Dataset entries:

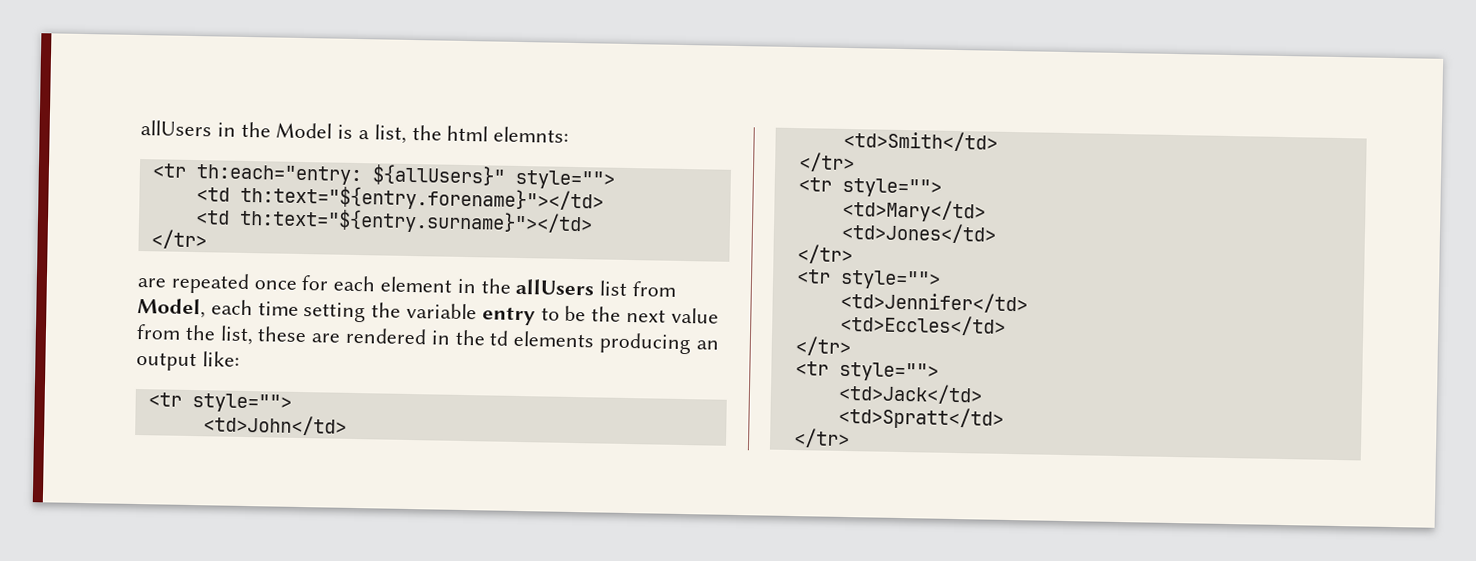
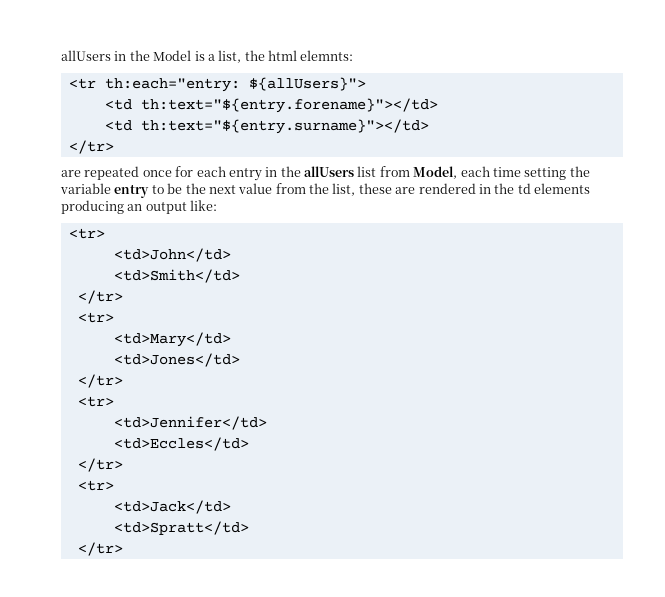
[371,164,615,190] ${allUsers}" style=""> -> [248,77,366,91] ${allUsers}">
[380,276,454,293] element -> [228,168,262,181] entry
[147,392,292,413] <tr style=""> -> [68,228,105,239] <tr>
[797,177,942,198] <tr style=""> -> [77,312,114,323] <tr>
[795,269,941,290] <tr style=""> -> [77,396,114,407] <tr>
[794,361,939,382] <tr style=""> -> [77,480,114,491] <tr>

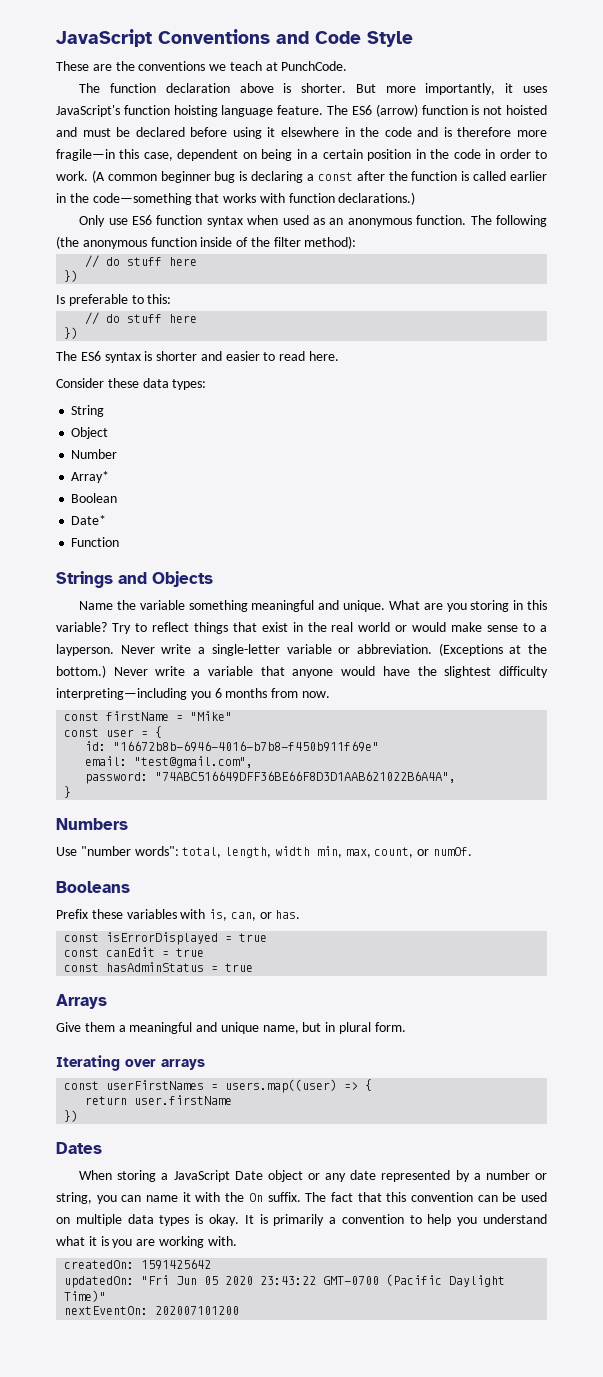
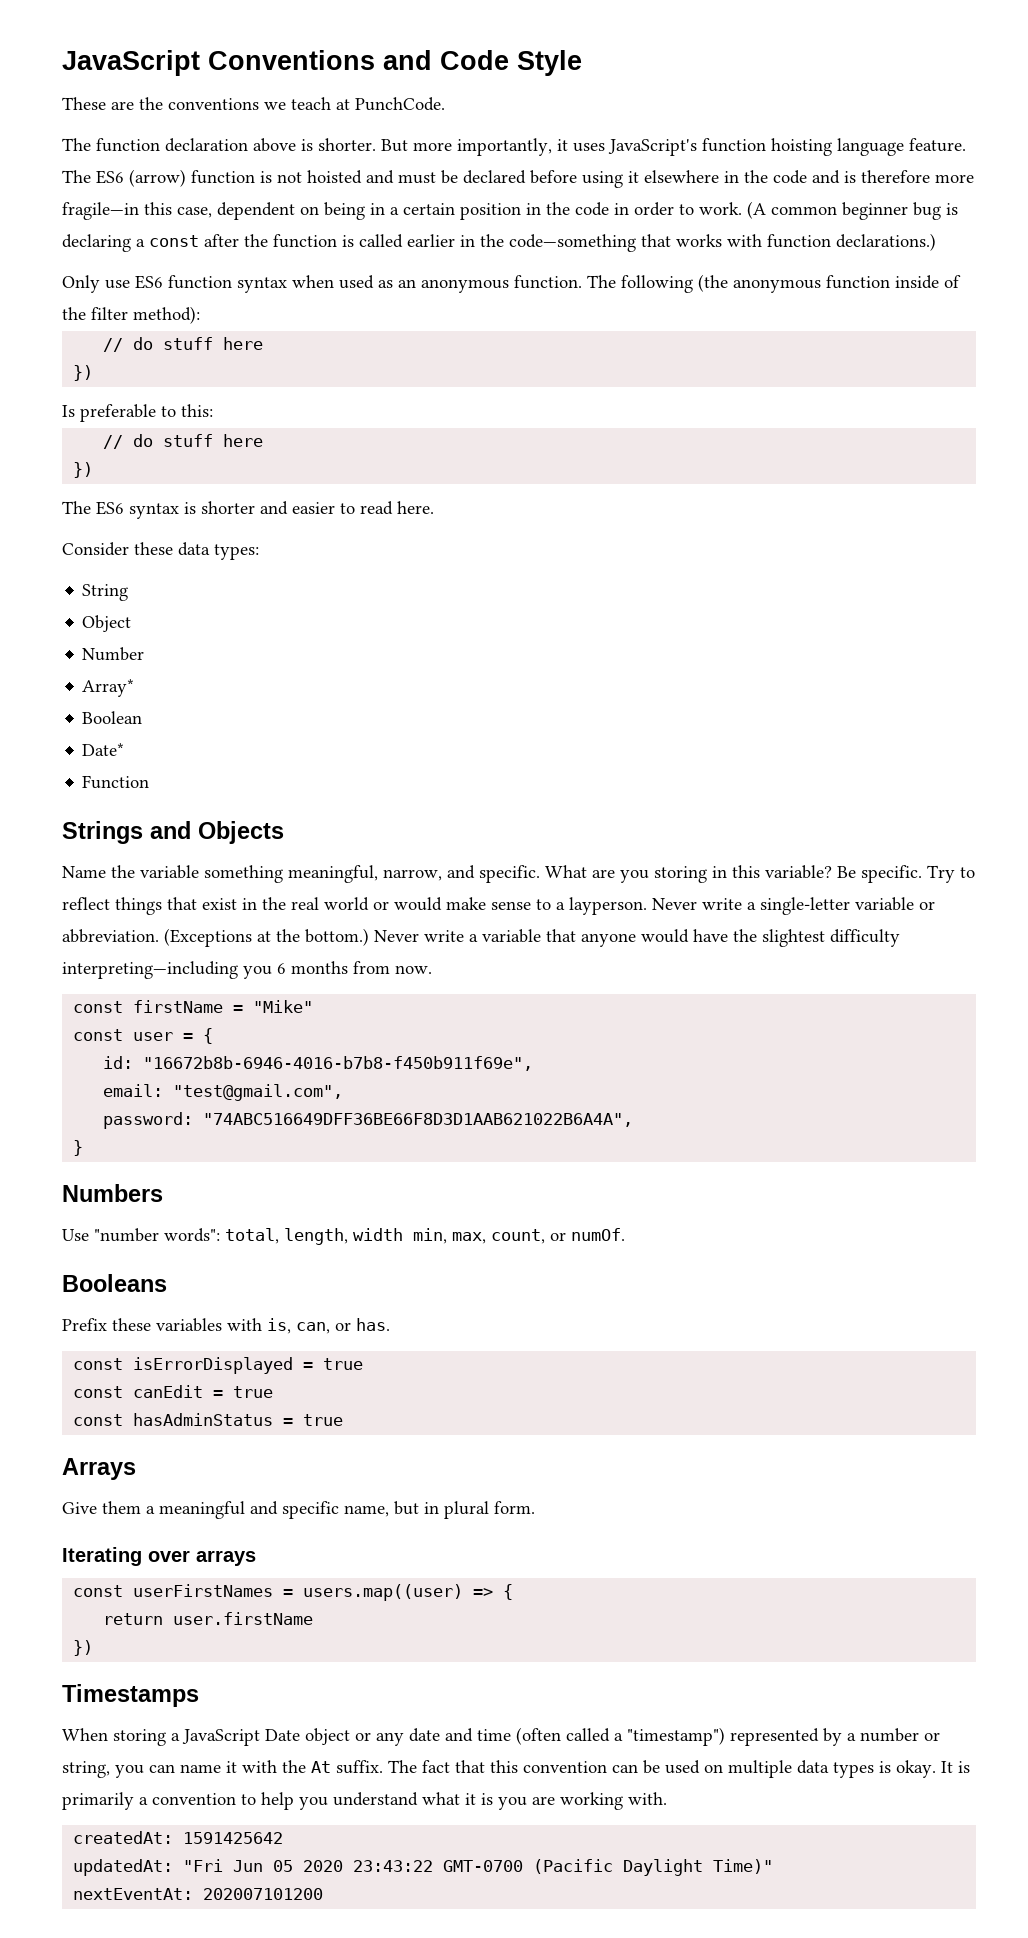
[251,600,386,612] meaningful and unique. -> [288,865,540,883] meaningful, narrow, and specific.
(107, 627) none -> [837,865,922,883] Be specific.
[113,741,380,752] "16672b8b-6946-4016-b7b8-f450b911f69e" -> [143,1056,534,1071] "16672b8b-6946-4016-b7b8-f450b911f69e",
[220,1022,259,1034] unique -> [282,1501,339,1519] specific
[56,1142,102,1154] Dates -> [62,1684,199,1707] Timestamps
(377, 1175) none -> [445,1727,725,1746] and time (often called a "timestamp")
[248,1193,263,1202] On -> [311,1761,331,1773] At
[64,1260,135,1269] createdOn: -> [73,1831,174,1844] createdAt:
[64,1276,135,1288] updatedOn: -> [73,1859,174,1876] updatedAt:
[64,1306,149,1315] nextEventOn: -> [73,1888,194,1900] nextEventAt:

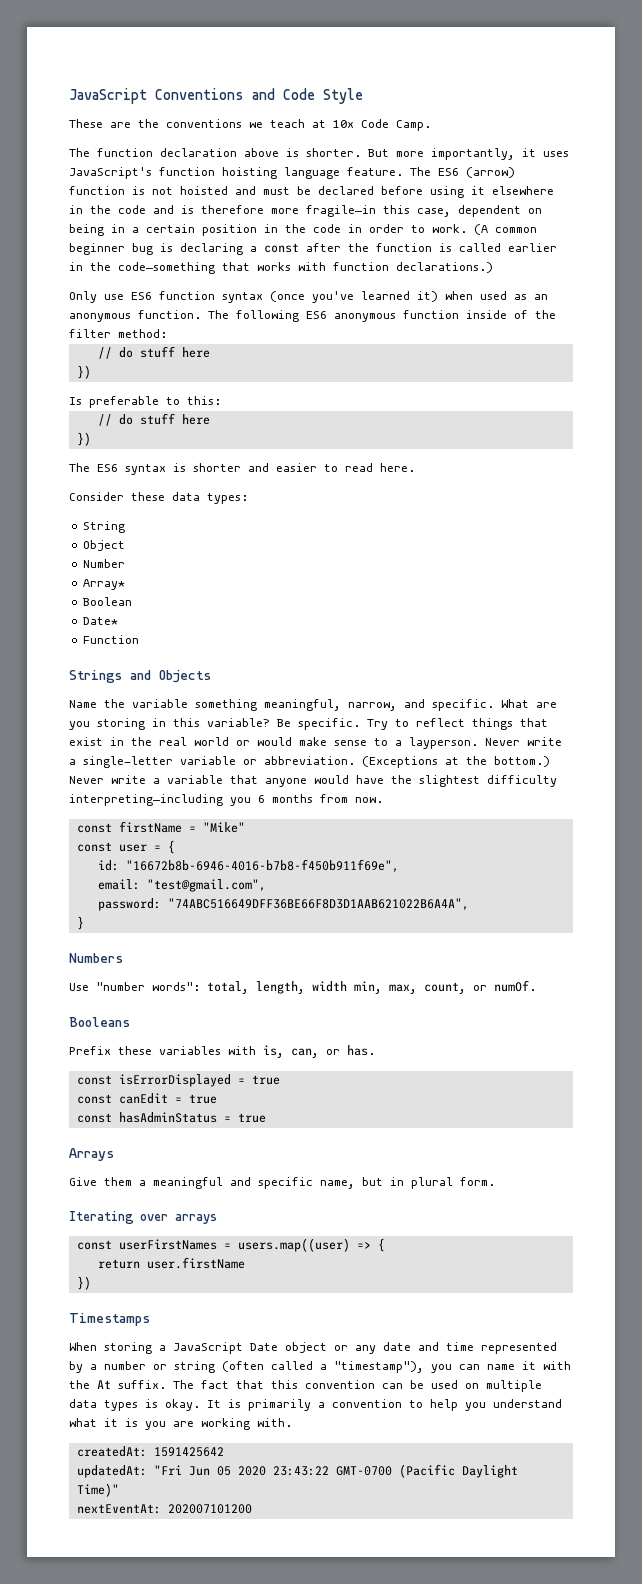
[355,97,445,111] PunchCode. -> [333,119,431,131] 10x Code Camp.
(287, 285) none -> [270,291,438,303] (once you've learned it)
[698,274,728,292] (the -> [306,311,327,319] ES6
[133,306,200,324] method): -> [118,329,167,338] method:
[516,1727,725,1746] (often called a "timestamp") -> (474, 1346) none
[62,1761,110,1778] string, -> [174,1361,424,1373] string (often called a "timestamp"),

**What you have to do:** Exact copy, no pictures: please print the data above once more.

**Exercise output:**
[371,164,615,190] ${allUsers}" style=""> -> [248,77,366,91] ${allUsers}">
[380,276,454,293] element -> [228,168,262,181] entry
[147,392,292,413] <tr style=""> -> [68,228,105,239] <tr>
[797,177,942,198] <tr style=""> -> [77,312,114,323] <tr>
[795,269,941,290] <tr style=""> -> [77,396,114,407] <tr>
[794,361,939,382] <tr style=""> -> [77,480,114,491] <tr>

[251,600,386,612] meaningful and unique. -> [288,865,540,883] meaningful, narrow, and specific.
(107, 627) none -> [837,865,922,883] Be specific.
[113,741,380,752] "16672b8b-6946-4016-b7b8-f450b911f69e" -> [143,1056,534,1071] "16672b8b-6946-4016-b7b8-f450b911f69e",
[220,1022,259,1034] unique -> [282,1501,339,1519] specific
[56,1142,102,1154] Dates -> [62,1684,199,1707] Timestamps
(377, 1175) none -> [445,1727,725,1746] and time (often called a "timestamp")
[248,1193,263,1202] On -> [311,1761,331,1773] At
[64,1260,135,1269] createdOn: -> [73,1831,174,1844] createdAt:
[64,1276,135,1288] updatedOn: -> [73,1859,174,1876] updatedAt:
[64,1306,149,1315] nextEventOn: -> [73,1888,194,1900] nextEventAt:

[355,97,445,111] PunchCode. -> [333,119,431,131] 10x Code Camp.
(287, 285) none -> [270,291,438,303] (once you've learned it)
[698,274,728,292] (the -> [306,311,327,319] ES6
[133,306,200,324] method): -> [118,329,167,338] method:
[516,1727,725,1746] (often called a "timestamp") -> (474, 1346) none
[62,1761,110,1778] string, -> [174,1361,424,1373] string (often called a "timestamp"),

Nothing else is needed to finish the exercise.